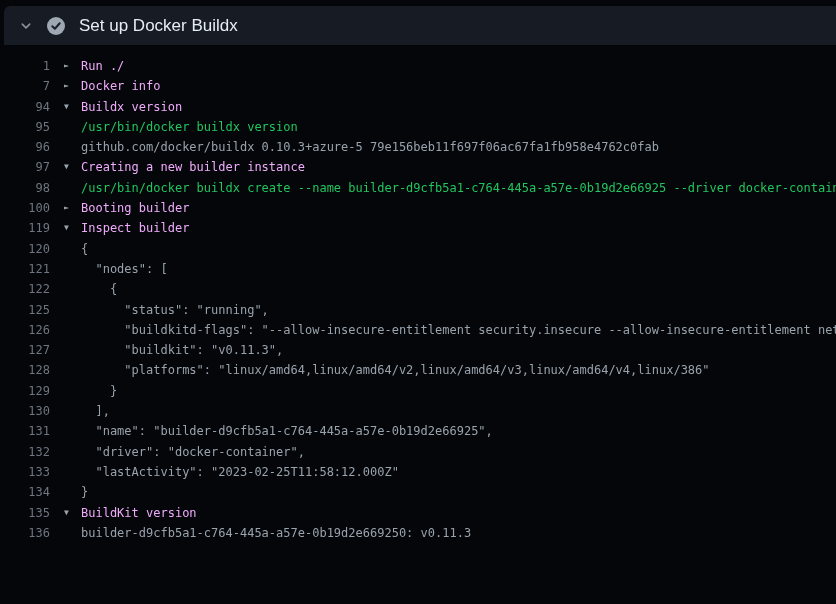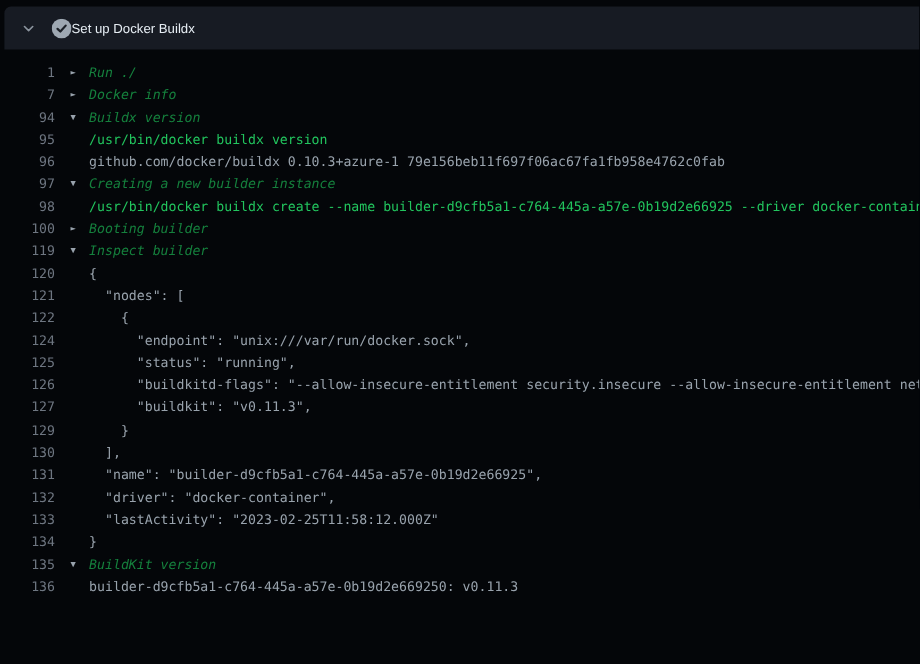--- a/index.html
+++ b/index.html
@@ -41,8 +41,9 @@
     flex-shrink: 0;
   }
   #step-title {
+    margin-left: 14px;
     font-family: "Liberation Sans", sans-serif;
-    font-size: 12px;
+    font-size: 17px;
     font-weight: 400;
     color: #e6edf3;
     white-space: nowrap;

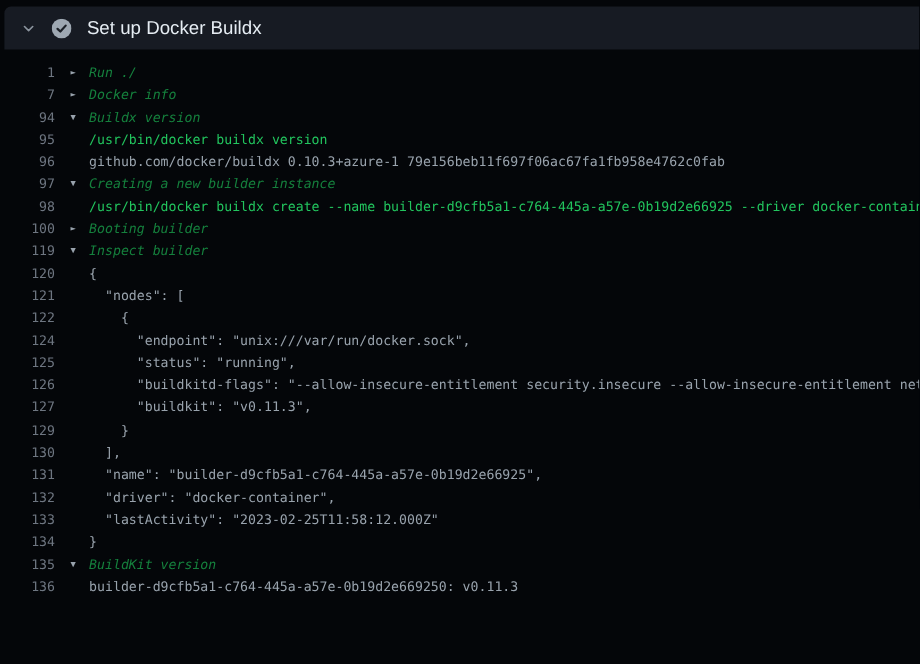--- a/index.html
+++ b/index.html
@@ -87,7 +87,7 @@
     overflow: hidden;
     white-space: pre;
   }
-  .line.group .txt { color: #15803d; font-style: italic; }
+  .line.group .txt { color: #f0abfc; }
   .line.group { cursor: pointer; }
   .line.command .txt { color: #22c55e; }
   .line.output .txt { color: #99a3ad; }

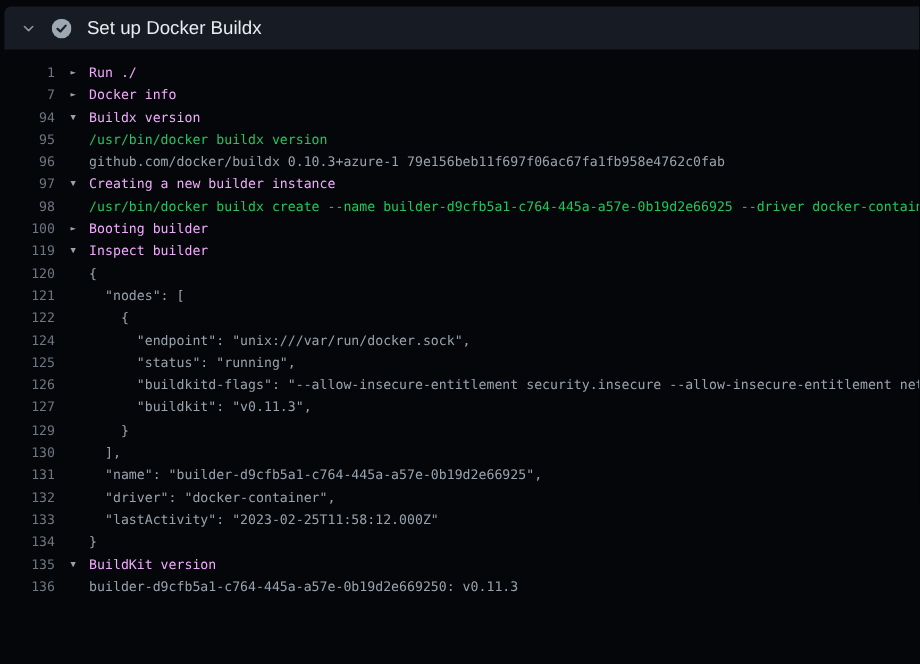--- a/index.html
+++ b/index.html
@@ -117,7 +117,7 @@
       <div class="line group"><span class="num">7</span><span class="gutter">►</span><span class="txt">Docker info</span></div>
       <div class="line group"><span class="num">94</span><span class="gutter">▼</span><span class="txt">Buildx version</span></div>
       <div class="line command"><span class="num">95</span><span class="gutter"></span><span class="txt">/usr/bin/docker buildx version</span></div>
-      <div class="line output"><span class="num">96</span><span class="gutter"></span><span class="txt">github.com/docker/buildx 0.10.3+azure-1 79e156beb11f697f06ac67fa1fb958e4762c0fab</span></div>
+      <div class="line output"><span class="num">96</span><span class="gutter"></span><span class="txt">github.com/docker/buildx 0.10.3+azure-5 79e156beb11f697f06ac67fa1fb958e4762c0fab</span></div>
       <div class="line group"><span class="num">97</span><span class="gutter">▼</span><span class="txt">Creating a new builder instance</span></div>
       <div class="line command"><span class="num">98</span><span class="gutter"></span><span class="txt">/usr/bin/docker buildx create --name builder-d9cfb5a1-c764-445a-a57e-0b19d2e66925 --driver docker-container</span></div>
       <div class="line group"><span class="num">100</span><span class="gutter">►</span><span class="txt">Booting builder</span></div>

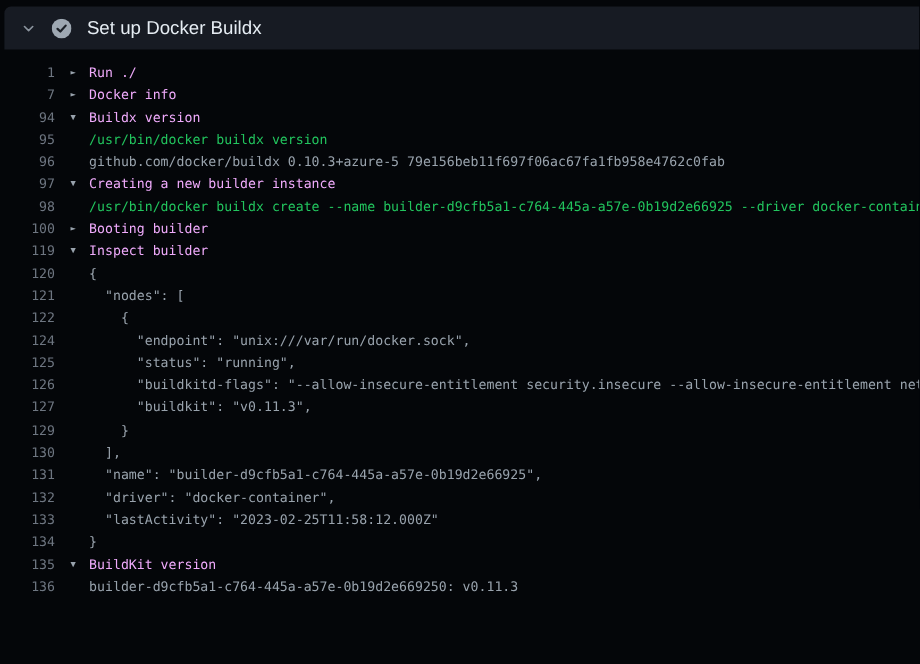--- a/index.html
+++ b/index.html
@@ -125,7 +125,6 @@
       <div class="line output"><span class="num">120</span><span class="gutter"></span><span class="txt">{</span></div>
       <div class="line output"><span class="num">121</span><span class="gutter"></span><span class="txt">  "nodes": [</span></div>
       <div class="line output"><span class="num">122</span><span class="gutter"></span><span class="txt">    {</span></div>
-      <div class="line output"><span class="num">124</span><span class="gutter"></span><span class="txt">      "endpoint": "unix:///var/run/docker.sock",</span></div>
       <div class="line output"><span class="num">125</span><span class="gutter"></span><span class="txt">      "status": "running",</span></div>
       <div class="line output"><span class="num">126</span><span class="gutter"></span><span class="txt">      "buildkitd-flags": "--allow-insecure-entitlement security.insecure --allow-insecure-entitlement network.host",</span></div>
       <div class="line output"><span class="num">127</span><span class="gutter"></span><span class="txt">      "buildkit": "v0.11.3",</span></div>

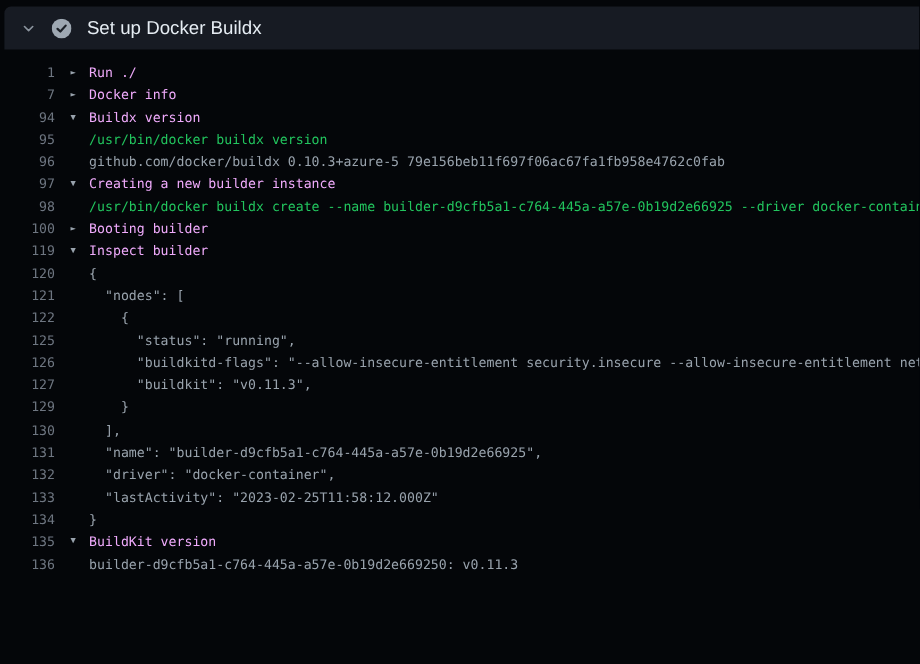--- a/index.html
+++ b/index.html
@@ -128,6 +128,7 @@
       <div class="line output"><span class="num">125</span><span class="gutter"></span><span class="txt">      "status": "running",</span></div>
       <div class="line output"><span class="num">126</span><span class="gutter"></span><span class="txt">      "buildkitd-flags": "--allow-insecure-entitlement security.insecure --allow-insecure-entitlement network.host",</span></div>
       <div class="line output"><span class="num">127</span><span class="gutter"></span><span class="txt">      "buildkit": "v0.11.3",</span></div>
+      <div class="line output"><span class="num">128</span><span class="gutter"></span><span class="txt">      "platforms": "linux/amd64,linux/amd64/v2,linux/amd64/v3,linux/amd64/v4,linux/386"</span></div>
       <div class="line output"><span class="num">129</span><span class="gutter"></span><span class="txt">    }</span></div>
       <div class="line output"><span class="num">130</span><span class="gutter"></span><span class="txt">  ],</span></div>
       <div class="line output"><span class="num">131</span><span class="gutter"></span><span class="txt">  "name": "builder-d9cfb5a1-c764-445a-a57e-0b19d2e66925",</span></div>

§ §

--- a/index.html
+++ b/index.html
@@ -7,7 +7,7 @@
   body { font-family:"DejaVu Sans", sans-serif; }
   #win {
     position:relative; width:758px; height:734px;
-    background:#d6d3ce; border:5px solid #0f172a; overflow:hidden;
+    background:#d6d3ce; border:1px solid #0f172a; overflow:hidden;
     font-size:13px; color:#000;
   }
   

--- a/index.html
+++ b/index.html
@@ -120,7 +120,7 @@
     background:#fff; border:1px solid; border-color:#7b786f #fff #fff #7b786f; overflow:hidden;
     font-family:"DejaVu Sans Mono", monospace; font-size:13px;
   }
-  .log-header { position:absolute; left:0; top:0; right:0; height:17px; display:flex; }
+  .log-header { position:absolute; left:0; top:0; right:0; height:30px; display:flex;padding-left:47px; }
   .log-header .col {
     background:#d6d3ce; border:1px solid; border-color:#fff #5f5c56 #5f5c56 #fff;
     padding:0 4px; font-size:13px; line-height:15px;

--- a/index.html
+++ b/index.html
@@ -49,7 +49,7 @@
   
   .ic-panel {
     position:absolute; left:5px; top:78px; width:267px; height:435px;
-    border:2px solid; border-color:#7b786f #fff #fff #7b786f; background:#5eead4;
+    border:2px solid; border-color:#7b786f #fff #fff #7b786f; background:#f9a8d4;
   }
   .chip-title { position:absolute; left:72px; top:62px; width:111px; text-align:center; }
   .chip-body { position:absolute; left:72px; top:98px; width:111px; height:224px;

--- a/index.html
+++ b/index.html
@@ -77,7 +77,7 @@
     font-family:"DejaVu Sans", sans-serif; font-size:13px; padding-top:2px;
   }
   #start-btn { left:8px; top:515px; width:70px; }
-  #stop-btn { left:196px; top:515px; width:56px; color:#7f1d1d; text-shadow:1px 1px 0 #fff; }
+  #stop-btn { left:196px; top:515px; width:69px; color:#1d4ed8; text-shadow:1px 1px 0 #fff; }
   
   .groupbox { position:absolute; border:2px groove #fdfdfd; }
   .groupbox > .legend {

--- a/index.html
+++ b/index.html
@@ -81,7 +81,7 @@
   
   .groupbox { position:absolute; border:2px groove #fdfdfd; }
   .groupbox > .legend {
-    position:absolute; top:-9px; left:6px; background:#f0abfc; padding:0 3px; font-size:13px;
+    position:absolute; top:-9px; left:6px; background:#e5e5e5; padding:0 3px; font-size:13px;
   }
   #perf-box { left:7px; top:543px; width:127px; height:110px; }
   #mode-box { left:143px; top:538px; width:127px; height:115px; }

§ §

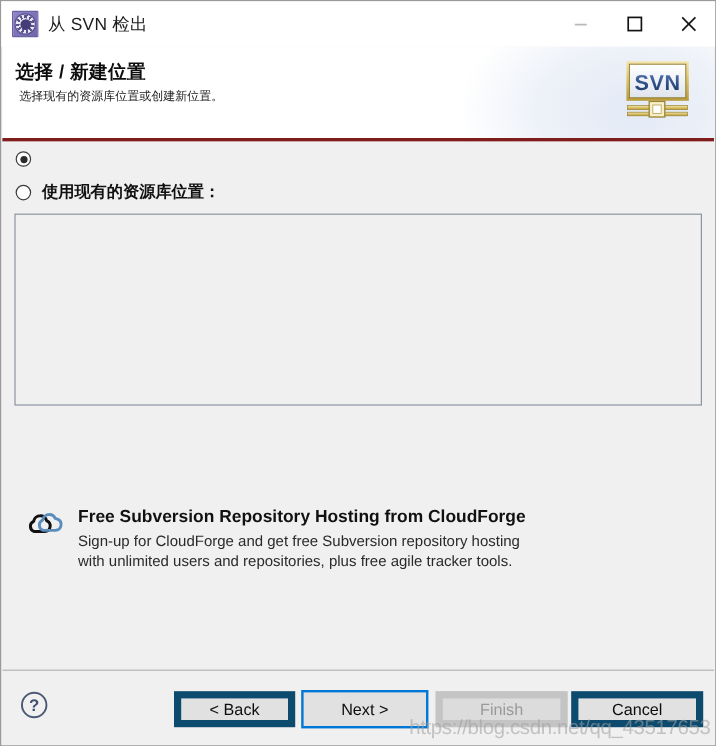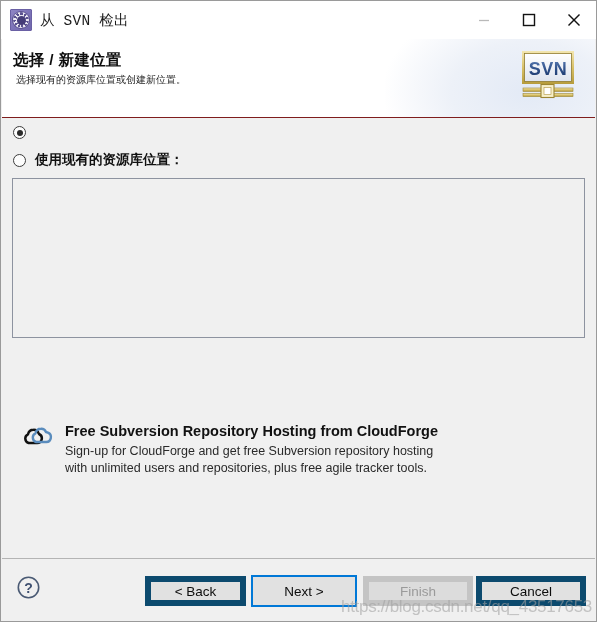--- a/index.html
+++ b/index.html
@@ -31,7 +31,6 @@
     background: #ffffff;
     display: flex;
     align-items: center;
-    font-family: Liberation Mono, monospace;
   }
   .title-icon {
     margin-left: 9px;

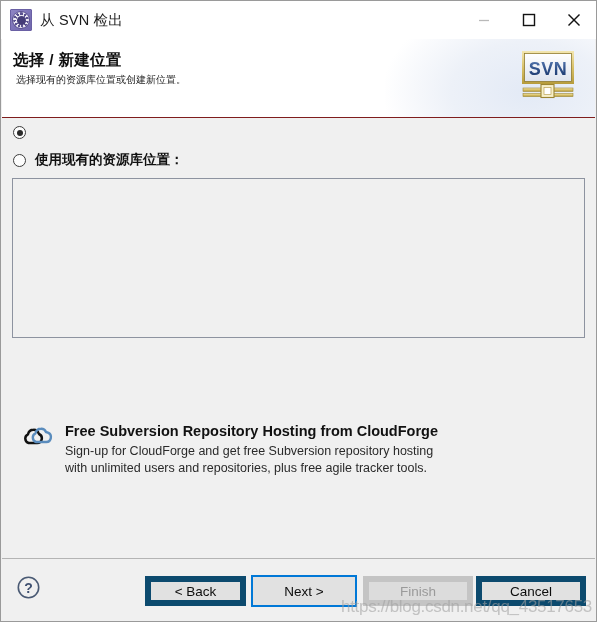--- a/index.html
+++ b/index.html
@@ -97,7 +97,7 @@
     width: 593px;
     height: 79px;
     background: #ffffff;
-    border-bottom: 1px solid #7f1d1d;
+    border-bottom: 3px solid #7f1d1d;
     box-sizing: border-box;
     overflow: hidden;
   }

§ §

▶ **Task goal**:
Go line by line through the records above and copy each one containing "shadow".

▶ **Reply**:
-  #stop-btn { left:196px; top:515px; width:56px; color:#7f1d1d; text-shadow:1px 1px 0 #fff; }
+  #stop-btn { left:196px; top:515px; width:69px; color:#1d4ed8; text-shadow:1px 1px 0 #fff; }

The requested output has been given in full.